[Directions]: Look through the listing underneath for "delivery", and copy every line that has it.

*** Data excerpts Section Begins ***

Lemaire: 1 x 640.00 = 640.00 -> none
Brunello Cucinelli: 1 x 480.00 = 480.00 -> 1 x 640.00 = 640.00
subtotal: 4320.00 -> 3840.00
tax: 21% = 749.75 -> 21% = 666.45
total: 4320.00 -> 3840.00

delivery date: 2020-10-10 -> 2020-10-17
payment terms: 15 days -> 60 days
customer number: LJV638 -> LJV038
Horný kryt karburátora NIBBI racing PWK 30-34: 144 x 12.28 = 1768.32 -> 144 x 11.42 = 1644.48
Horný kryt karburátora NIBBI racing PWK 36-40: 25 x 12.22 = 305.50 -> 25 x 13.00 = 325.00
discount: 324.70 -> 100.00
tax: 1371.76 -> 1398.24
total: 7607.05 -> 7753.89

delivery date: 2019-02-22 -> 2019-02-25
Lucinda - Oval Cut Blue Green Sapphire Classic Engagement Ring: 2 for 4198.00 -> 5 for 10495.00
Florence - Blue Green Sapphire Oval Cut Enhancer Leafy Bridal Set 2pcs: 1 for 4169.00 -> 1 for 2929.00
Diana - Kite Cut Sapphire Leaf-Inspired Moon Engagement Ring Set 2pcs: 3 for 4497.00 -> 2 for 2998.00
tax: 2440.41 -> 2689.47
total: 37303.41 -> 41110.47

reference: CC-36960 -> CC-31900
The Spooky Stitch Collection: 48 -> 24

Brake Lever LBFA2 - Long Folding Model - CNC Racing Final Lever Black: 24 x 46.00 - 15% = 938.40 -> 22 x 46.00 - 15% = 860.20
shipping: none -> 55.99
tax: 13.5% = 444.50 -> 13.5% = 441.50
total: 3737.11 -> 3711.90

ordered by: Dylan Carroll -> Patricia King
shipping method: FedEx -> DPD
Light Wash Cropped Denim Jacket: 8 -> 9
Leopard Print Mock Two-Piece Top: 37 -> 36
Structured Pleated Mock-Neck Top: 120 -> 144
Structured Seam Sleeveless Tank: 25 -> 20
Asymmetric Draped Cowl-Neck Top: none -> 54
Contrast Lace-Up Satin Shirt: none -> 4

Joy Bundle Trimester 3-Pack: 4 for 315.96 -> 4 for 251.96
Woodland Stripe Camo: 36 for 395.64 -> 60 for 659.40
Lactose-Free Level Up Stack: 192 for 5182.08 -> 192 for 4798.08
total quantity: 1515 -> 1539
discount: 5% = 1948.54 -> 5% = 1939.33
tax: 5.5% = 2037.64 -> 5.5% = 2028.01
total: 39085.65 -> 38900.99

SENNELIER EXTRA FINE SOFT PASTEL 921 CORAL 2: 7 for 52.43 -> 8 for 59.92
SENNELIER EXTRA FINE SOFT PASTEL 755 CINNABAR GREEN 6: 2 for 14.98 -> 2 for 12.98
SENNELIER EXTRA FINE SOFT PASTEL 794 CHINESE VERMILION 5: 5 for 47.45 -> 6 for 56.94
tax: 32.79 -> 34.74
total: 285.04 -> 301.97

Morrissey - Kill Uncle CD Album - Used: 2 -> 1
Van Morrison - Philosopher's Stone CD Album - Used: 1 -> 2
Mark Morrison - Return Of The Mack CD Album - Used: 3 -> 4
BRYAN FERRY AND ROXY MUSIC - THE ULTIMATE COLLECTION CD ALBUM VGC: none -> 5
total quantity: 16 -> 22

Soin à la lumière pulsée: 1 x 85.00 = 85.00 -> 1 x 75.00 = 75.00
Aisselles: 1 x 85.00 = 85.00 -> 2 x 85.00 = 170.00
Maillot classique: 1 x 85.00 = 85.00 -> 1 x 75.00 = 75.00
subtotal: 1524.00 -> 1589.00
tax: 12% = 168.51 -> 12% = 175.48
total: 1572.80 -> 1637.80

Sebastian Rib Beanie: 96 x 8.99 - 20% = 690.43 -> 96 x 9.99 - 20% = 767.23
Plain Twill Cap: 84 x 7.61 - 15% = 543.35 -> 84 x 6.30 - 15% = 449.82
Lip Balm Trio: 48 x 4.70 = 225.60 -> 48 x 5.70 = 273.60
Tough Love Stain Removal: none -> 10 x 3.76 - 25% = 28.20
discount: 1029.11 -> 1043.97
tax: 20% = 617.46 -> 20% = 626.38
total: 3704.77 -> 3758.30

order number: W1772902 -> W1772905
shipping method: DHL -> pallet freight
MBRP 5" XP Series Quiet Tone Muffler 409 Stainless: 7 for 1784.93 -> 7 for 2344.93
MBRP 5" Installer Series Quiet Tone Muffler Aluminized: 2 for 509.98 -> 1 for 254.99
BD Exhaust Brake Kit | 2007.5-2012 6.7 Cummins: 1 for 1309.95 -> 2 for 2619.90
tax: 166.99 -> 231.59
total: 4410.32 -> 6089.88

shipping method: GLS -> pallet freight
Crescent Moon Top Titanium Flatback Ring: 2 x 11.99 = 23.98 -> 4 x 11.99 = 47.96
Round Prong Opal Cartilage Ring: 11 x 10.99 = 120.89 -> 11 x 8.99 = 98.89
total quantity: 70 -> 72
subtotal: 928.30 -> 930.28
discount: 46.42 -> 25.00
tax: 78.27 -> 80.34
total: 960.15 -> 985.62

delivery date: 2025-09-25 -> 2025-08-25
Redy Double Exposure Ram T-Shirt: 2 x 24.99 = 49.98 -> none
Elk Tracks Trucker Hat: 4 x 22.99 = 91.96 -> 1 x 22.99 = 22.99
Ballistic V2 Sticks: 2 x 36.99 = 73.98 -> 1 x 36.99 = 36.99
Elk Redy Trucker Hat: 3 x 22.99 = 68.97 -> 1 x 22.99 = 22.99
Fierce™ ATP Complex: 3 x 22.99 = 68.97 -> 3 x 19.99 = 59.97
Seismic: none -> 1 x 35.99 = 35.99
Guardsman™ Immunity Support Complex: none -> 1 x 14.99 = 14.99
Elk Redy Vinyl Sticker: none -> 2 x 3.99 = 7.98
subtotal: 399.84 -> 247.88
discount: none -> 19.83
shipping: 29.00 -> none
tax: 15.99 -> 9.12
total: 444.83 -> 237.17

*** Data excerpts Section Ends ***

[Answer to this exercise]:
delivery date: 2020-10-10 -> 2020-10-17
delivery date: 2019-02-22 -> 2019-02-25
delivery date: 2025-09-25 -> 2025-08-25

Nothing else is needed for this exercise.